Asper’s face twisted in anger, but she said nothing. Annis’s eyebrows rose appreciatively at her.
“This is true?” he asked.
“There’s more to it than that,” Asper replied through a heated breath. “But it’s true.”
Annis nodded slowly, turned, and made a gesture. “Merit of the external party has been approved by the Primary Lector.”
“Oh, you smug son of a—” Dreadaeleon began to spit.
“The Secondary Lector concurs.” Shinka flashed a warning glare at Dreadaeleon before her expression softened to a smile once more.
“I trust we may proceed informally now? The external party—”
“My name is Asper,” the priestess interrupted.
“Of course it is.” Shinka’s laughter was more than a little condescending. “Asper approached the doors to Tower Resolute late last night. Despite the unorthodoxy of her arrival, I agreed to see her. We spoke at length regarding the circumstances surrounding Cier’Djaal’s recent…” She waved a hand, searching for a word. “Upheaval.”
Asper flinched at the word, doubtlessly forming a lengthy rant on the inhumanity of deeming Cier’Djaal’s hundreds dead a mere “upheaval.”

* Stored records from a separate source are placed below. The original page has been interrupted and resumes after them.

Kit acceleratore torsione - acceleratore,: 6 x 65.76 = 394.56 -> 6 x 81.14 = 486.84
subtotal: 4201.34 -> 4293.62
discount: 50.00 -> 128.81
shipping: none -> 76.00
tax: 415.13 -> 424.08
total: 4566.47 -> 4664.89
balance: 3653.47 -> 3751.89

Always like that, Dreadaeleon hissed inwardly. Always thinking of the poor and the persecuted, yet all too glad to tread on those closest to her. He narrowed his eyes. “Boy,” she called you. “Useless, worthless, selfish, cruel, little.” We won’t be playing her game, old man, will we?

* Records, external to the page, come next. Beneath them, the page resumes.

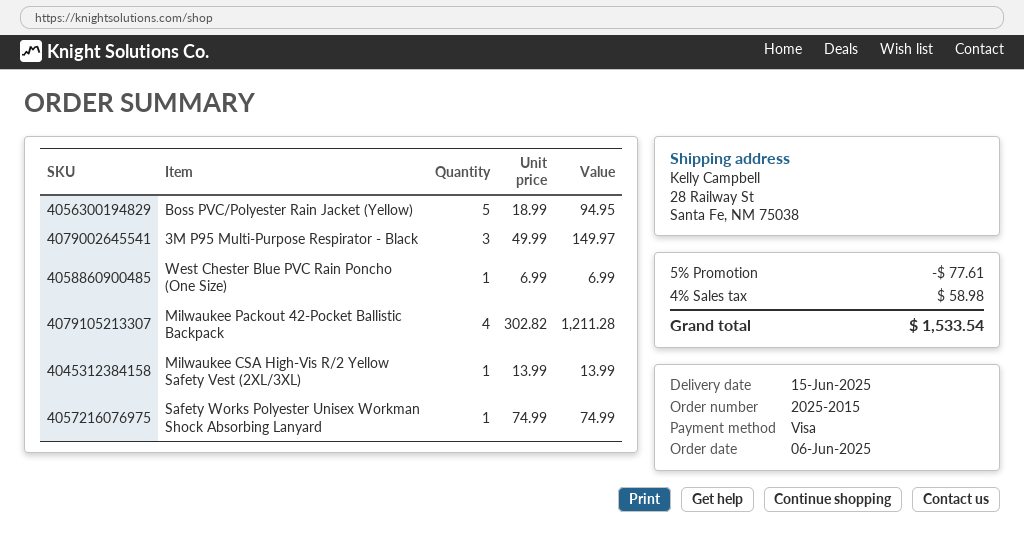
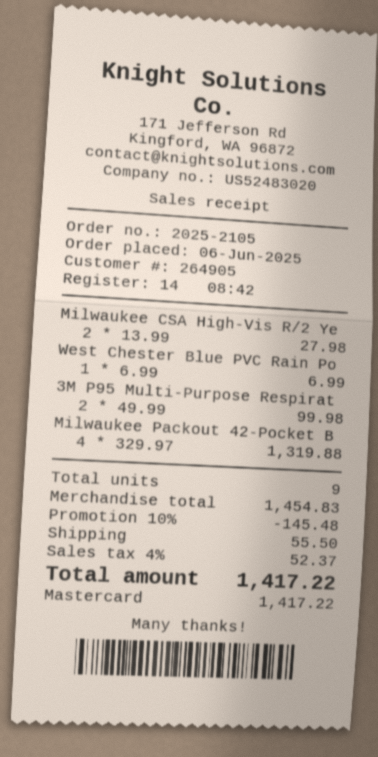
order number: 2025-2015 -> 2025-2105
payment method: Visa -> Mastercard
Boss PVC/Polyester Rain Jacket (Yellow): 5 x 18.99 = 94.95 -> none
3M P95 Multi-Purpose Respirator - Black: 3 x 49.99 = 149.97 -> 2 x 49.99 = 99.98
Milwaukee Packout 42-Pocket Ballistic Backpack: 4 x 302.82 = 1211.28 -> 4 x 329.97 = 1319.88
Milwaukee CSA High-Vis R/2 Yellow Safety Vest (2XL/3XL): 1 x 13.99 = 13.99 -> 2 x 13.99 = 27.98
Safety Works Polyester Unisex Workman Shock Absorbing Lanyard: 1 x 74.99 = 74.99 -> none
discount: 5% = 77.61 -> 10% = 145.48
shipping: none -> 55.50
tax: 4% = 58.98 -> 4% = 52.37
total: 1533.54 -> 1417.22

“None of which is our concern,” Annis replied. His hands folded behind him, he strode to the center of the circle. “The disagreement between the Karnerians and the Sainites is a military matter, intervention on our part would be explicitly prohibited by the Sovereignty Pact. Two gangs of rock-headed thugs killing each other are not our concern.”
“Normally I’d agree,” Shinka offered, following him into the middle of the circle. “But the priestess makes a logical case for our intervention.”
“The words priestess and logical do not belong in the same train of thought, let alone in the same sentence as an idea like that. However persuasive you might find her, we are expressly forbidden from—”
“You don’t get to sit out a war like this.”
Annis fixed Asper with a glower that suggested he was very surprised that she had spoken at all, let alone interrupted him. The sentiment was echoed through the circle of concomitants, a collective tension settling over the room. Asper, though, remained insufferably steely as she approached the Lector.
“With all respect, sir,” she continued, “if you were to look outside your tower, you’d see people suffering. They are trampled underfoot, burned from their houses, caught in the midst of melees and made prey by the scavengers that follow. They had every intention of remaining neutral, as well.”